Kılıç Aslan I. 1097 tarihinde başşehri Konya''ya taşımıştır.
Konya 1097 tarihinden 1277 tarihine kadar aralıksız Anadolu
Selçuklularının başşehri olmuştur.

Konya 1277 tarihinde Karamanoğlu Mehmet Bey tarafından ele
geçirilmiştir. Karamanoğulları devletinin egemenliğine
geçmiştir. Osmanlı Padişahlarından Murat II. 1442 tarihinde de
Karamanoğulları hakimiyetine son vermiştir.
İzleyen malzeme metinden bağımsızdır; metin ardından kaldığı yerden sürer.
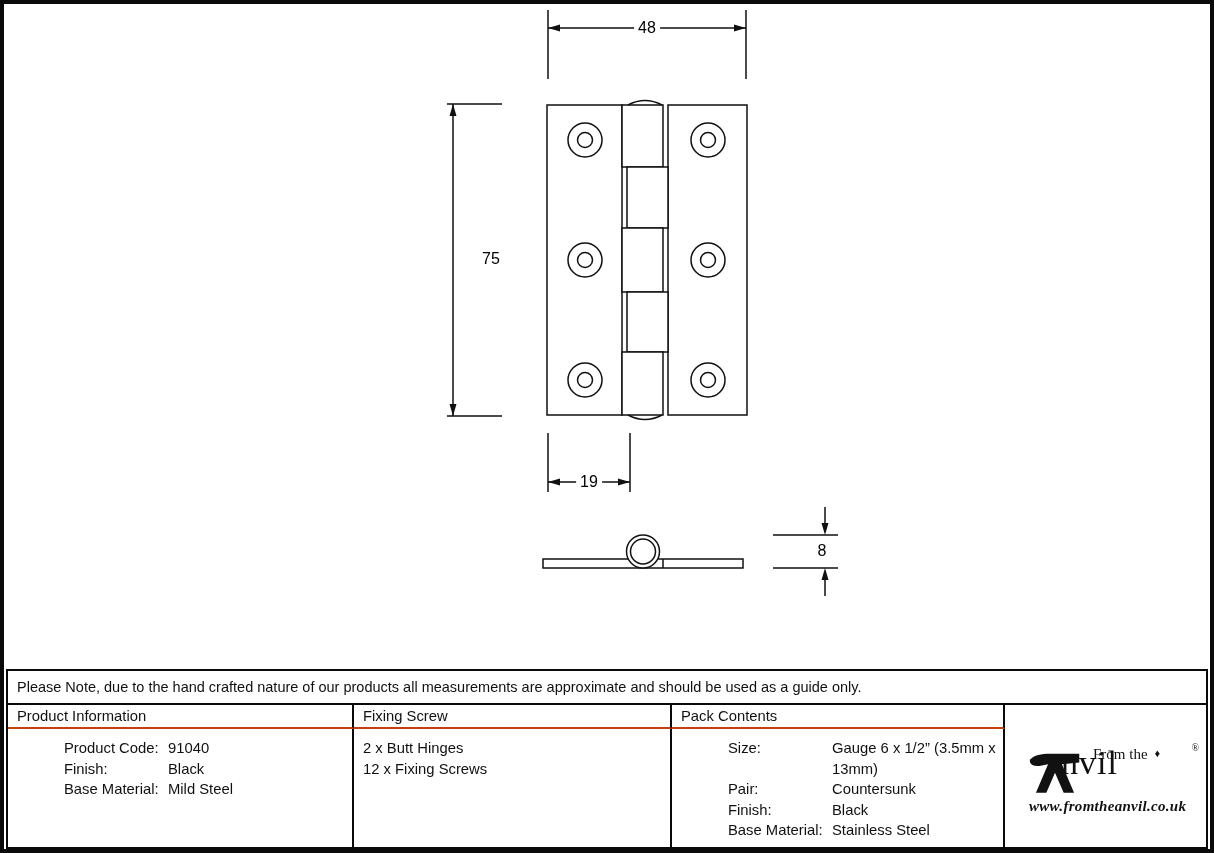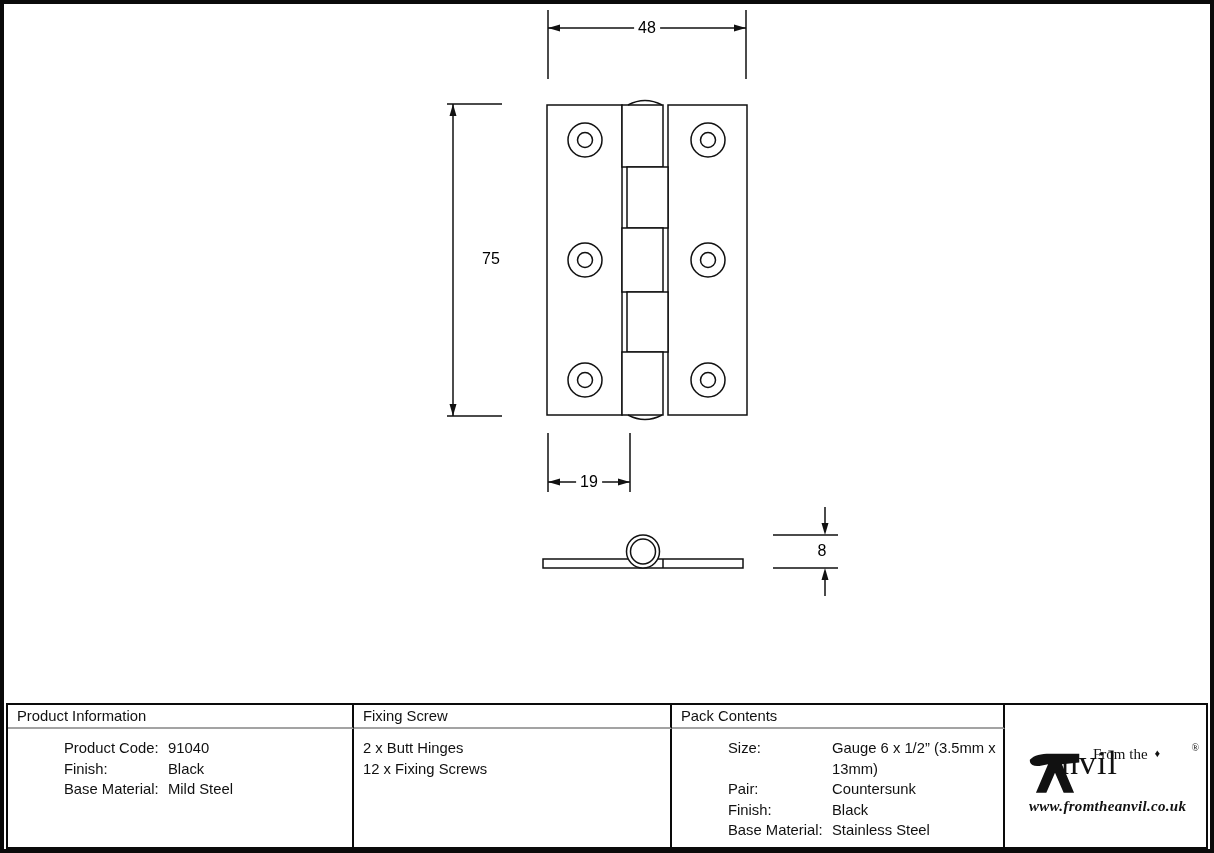--- a/index.html
+++ b/index.html
@@ -10,21 +10,21 @@
   .drawing-svg{position:absolute;left:0;top:0;}
   .dim-label{position:absolute;transform:translate(-50%,-50%);background:#fff;
              padding:0 4px;font-size:16px;line-height:1;color:#000000;z-index:5;}
   .note-box{position:absolute;left:6px;top:669px;width:1202px;height:36px;
             border:2px solid #0a0a0a;box-sizing:border-box;background:#fff;
             display:flex;align-items:center;padding-left:9px;font-size:14.5px;}
   .spec-table{position:absolute;left:6px;top:703px;width:1202px;height:146px;
               border:2px solid #0a0a0a;box-sizing:border-box;background:#fff;
               display:grid;grid-template-columns:346px 318px 333px 1fr;
               grid-template-rows:24px 1fr;font-size:14.8px;}
-  .th{border-right:2px solid #0a0a0a;border-bottom:2px solid #a3a3a3;
+  .th{border-right:2px solid #0a0a0a;border-bottom:2px solid #c2410c;
       display:flex;align-items:center;padding-left:9px;}
   .td{border-right:2px solid #0a0a0a;padding:9px 6px 0 9px;}
   .kv{display:flex;line-height:20.6px;}
   .kv .k{flex:0 0 104px;margin-left:47px;}
   .list-line{line-height:20.6px;}
   .logo-cell{grid-column:4;grid-row:1/3;position:relative;}
   .logo{position:absolute;left:24px;top:40px;width:166px;height:74px;}
   .logo .anvil-glyph{position:absolute;left:0;top:4px;}
   .logo .wordmark{position:absolute;left:32px;top:1px;font-family:"Liberation Serif",serif;
                   font-size:34px;line-height:1;letter-spacing:1px;}
@@ -109,20 +109,23 @@
         <polygon points="825,568 821.5,580 828.5,580"></polygon>
       </g>
     </g>
   </svg>
 
   <span class="dim-label" style="left:647px;top:28px;">48</span>
   <span class="dim-label" style="left:451px;top:259px;margin-left:40px;">75</span>
   <span class="dim-label" style="left:589px;top:482px;">19</span>
   <span class="dim-label" style="left:822px;top:551px;">8</span>
 
+  <div class="note-box">
+    <span>Please Note, due to the hand crafted nature of our products all measurements are approximate and should be used as a guide only.</span>
+  </div>
 
   <div class="spec-table">
     <div class="th">
       <span>Product Information</span>
     </div>
     <div class="th">
       <span>Fixing Screw</span>
     </div>
     <div class="th">
       <span>Pack Contents</span>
Konya Osmanlı Devleti zamanında şöhret ve itibarını devam
ettirmiştir. Osmanlı sultanlarından Yavuz Sultan Selim, Mısır ve İran
seferleri sırasında Konya''da konaklamıştır. Kanuni Sultan
Süleyman İran, Murat IV ise Bağdat seferi sırasında Konya''da
kalmışlardır.

Cumhuriyet Devrinde hızla büyüyen ve gelişen Konya, tarihi
eserleri ile bugün açık hava müzesi
görünümünde bir şehirdir.


İhtisap Ağalığı ( Çarşı Ağalığı)

Konya’da ilk mahalli teşkilatın 1830 yılında Çarşı
Ağalığı (İhtisap Ağalığı) adı altında kurulduğu belirtilmektedir. Bu
teşkilatın 1876 yılında belediye teşkilatı haline
dönüştürülmesiyle Konya İlk belediyesine sahip
olmuştur.

Konya Belediyesi’nin kuruluş tarihiyle ilgili olarak bazı
kaynaklarda 1868 yılı verilmektedir.Belediye Başkanı olarak Muhasebeci
Rahmi Bey’in adı geçmekte olup görevden ayrılış
tarihi 1869’dur. 1869 -1876 yılları arasında herhangi bir
belediye başkanı kaynakta belirtilmediğinden, Belediye’nin
kuruluş tarihini 1876 olarak kabul etmek daha doğru olacaktır.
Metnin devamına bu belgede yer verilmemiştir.